Feb 15, 2022 | Tales from Malaysia

‘I realise that the Police have been and are the spearhead of our attack as well as the main source of our defence against the bandits in Malaya.’

General Sir R.M.M. Lockhart, K.C.B., C.I.E., M.C.,

Director of Operations Federation of Malaya 1951-52

THE FEDERATION OF MALAYA POLICE

POLICEBADGE

Warrior Square next to Kuala Lumpur’s Lake Gardens is a monument to Malaysian police officers killed in the line of duty. Casualty rates were highest during the Malayan Emergency in the 1950s with Malay officers suffering the highest losses. The emergency officially began on June 16th 1948 after the shooting of three British rubber planters at Sungei Siput in Perak and was not declared over until July 31st 1960 by which time the country had achieved independence from Britain. To communist guerrillas it SPEARHEADINMALAYAwas the ‘Anti-British National Liberation War’ and before the massive military build-up it was the Federation of Malaya Police Force who had to fight this war. Police casualties were high and up to the end of 1956, 2,890 officers had been killed in action compared to 518 military personnel.

Before World War 2 each state in Malaya had its own independent police force but after the Japanese invasion in 1941 the High Commissioner in Singapore ordered them disbanded state by state as the army retreated down the peninsula. Most British officers were captured at the fall of Singapore and interned in Changi Gaol whilst many Asian officers were forced to serve in the Japanese occupation police.

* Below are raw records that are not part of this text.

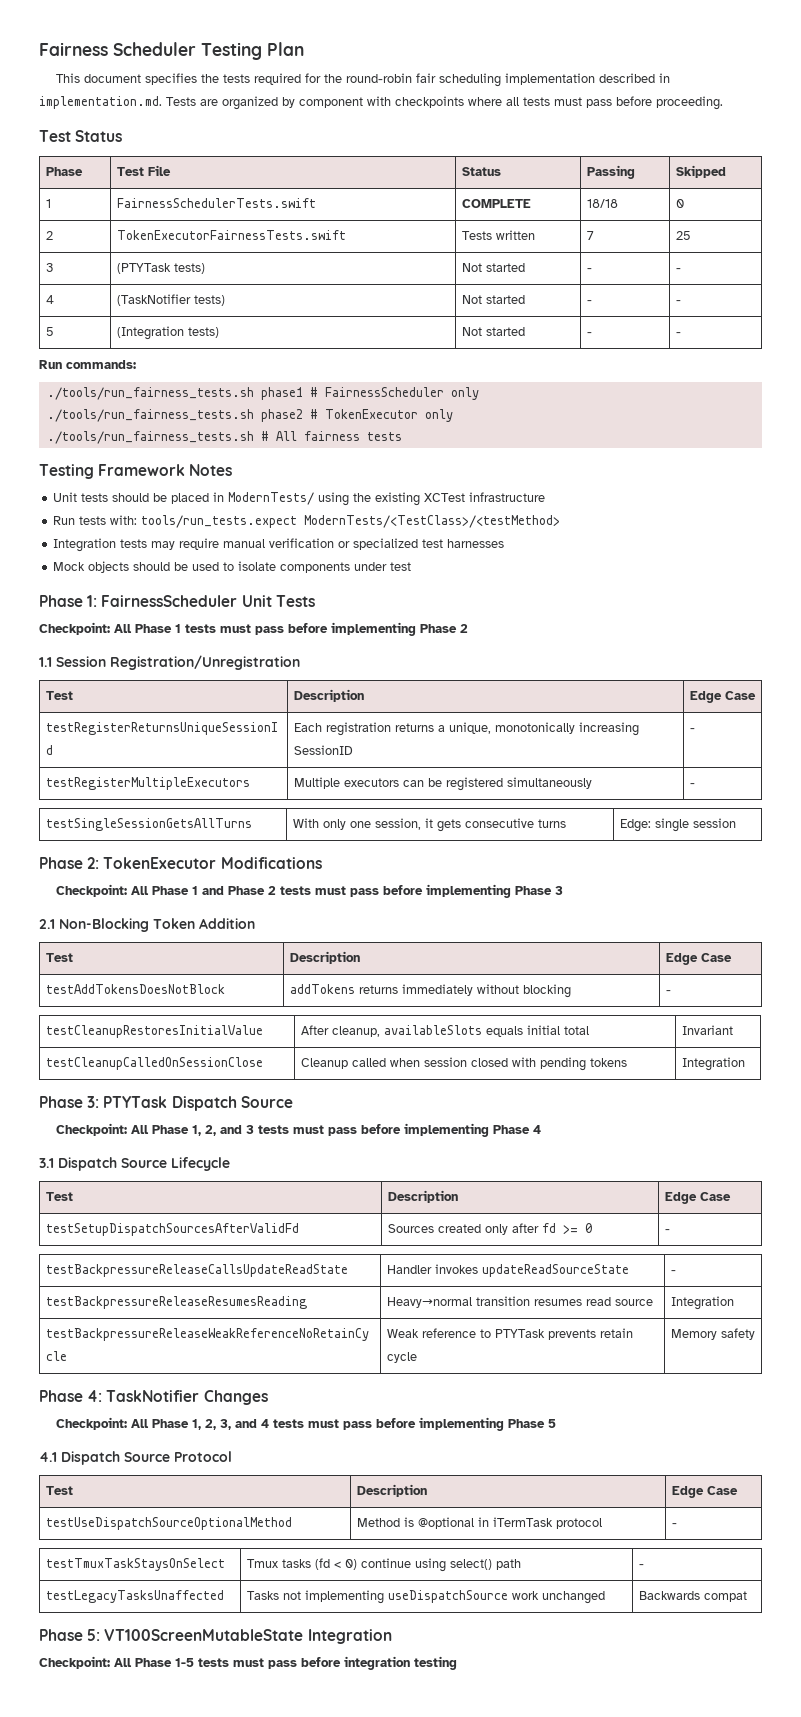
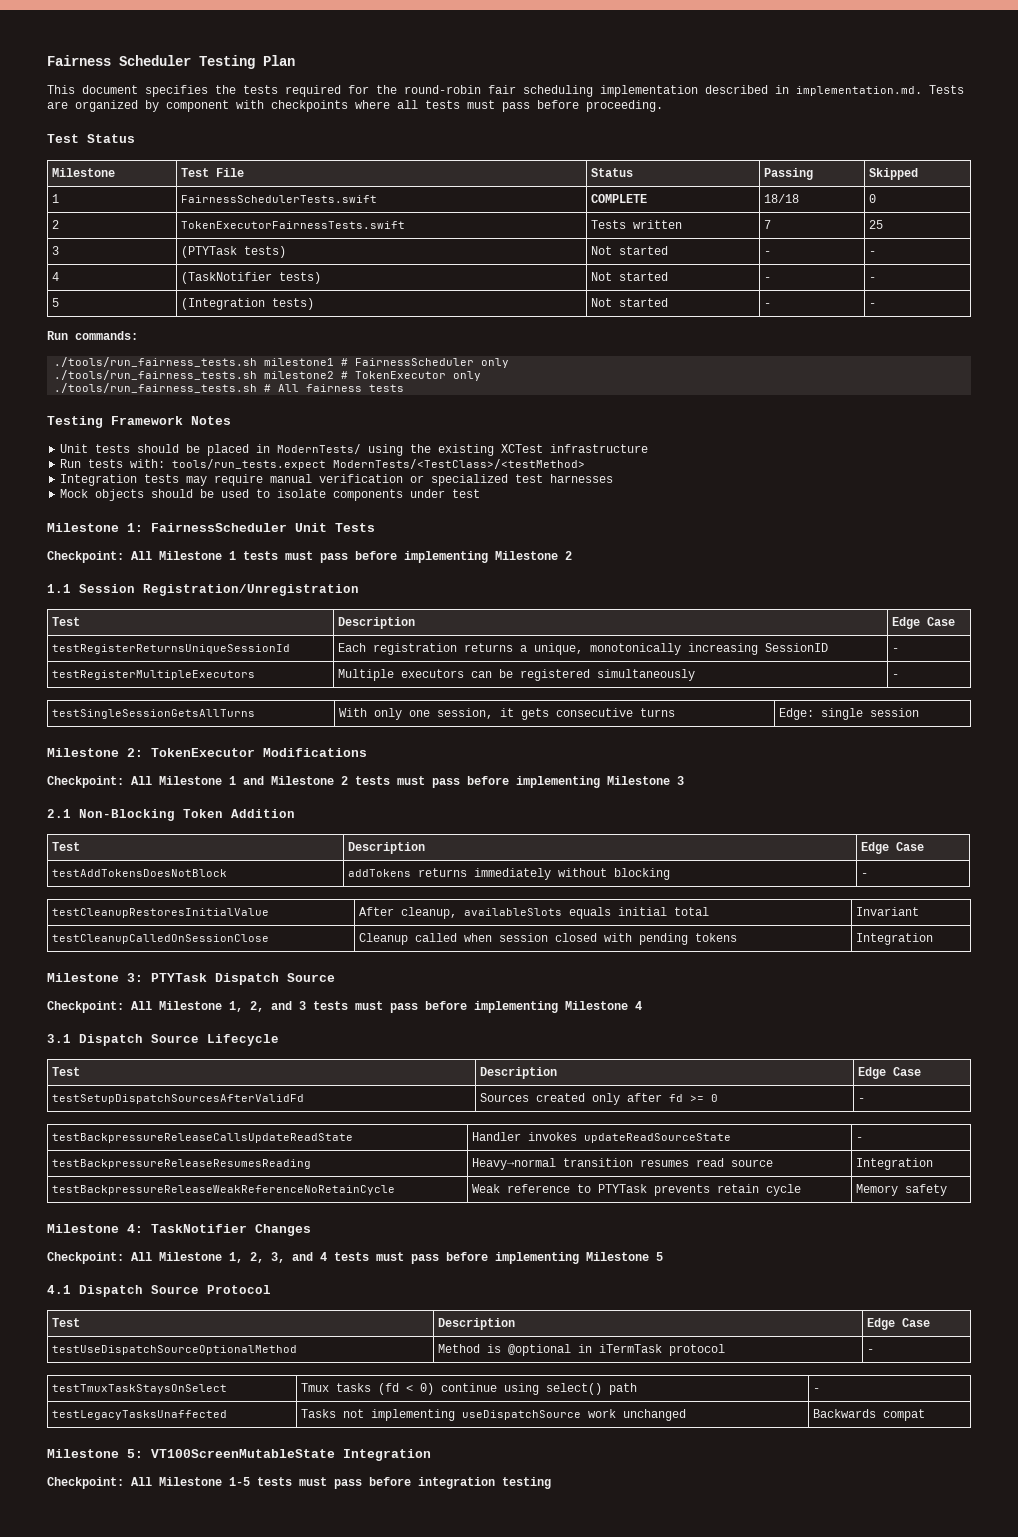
- Phase | Test File | Status | Passing | Skipped
+ Milestone | Test File | Status | Passing | Skipped
- ./tools/run_fairness_tests.sh phase1 # FairnessScheduler only
+ ./tools/run_fairness_tests.sh milestone1 # FairnessScheduler only
- ./tools/run_fairness_tests.sh phase2 # TokenExecutor only
+ ./tools/run_fairness_tests.sh milestone2 # TokenExecutor only
- Phase 1: FairnessScheduler Unit Tests
+ Milestone 1: FairnessScheduler Unit Tests
- Checkpoint: All Phase 1 tests must pass before implementing Phase 2
+ Checkpoint: All Milestone 1 tests must pass before implementing Milestone 2
- Phase 2: TokenExecutor Modifications
+ Milestone 2: TokenExecutor Modifications
- Checkpoint: All Phase 1 and Phase 2 tests must pass before implementing Phase 3
+ Checkpoint: All Milestone 1 and Milestone 2 tests must pass before implementing Milestone 3
- Phase 3: PTYTask Dispatch Source
+ Milestone 3: PTYTask Dispatch Source
- Checkpoint: All Phase 1, 2, and 3 tests must pass before implementing Phase 4
+ Checkpoint: All Milestone 1, 2, and 3 tests must pass before implementing Milestone 4
- Phase 4: TaskNotifier Changes
+ Milestone 4: TaskNotifier Changes
- Checkpoint: All Phase 1, 2, 3, and 4 tests must pass before implementing Phase 5
+ Checkpoint: All Milestone 1, 2, 3, and 4 tests must pass before implementing Milestone 5
- Phase 5: VT100ScreenMutableState Integration
+ Milestone 5: VT100ScreenMutableState Integration
- Checkpoint: All Phase 1-5 tests must pass before integration testing
+ Checkpoint: All Milestone 1-5 tests must pass before integration testing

A small number including Assistant Commissioner of Police Nevill Godwin escaped and went on to have distinguished war records.

After the Japanese surrender in 1945 officers who had not been imprisoned returned to rebuild a unified Malayan police force. Their colleagues released from internment were exhausted, half-starved and mentally unprepared to assume duty with the British Military Administration. It was during this period that the Communist Party of Malaya became a legal party under the leadership of Chin Peng. He led around 5000 fighters into the jungle to form the Malayan National Liberation Army (MNLA) demanding independence from the British Empire and establishment of a socialist state. Many of the MNLA had wartime experience fighting the Japanese and from their jungle camps they launched guerrilla attacks on tin mines, rubber plantations, police stations and military installations. These Communist Terrorists or CTs, as they were designated by the government, were supported and secretly supplied by communist sympathisers estimated at up to 250,000 in the towns and villages.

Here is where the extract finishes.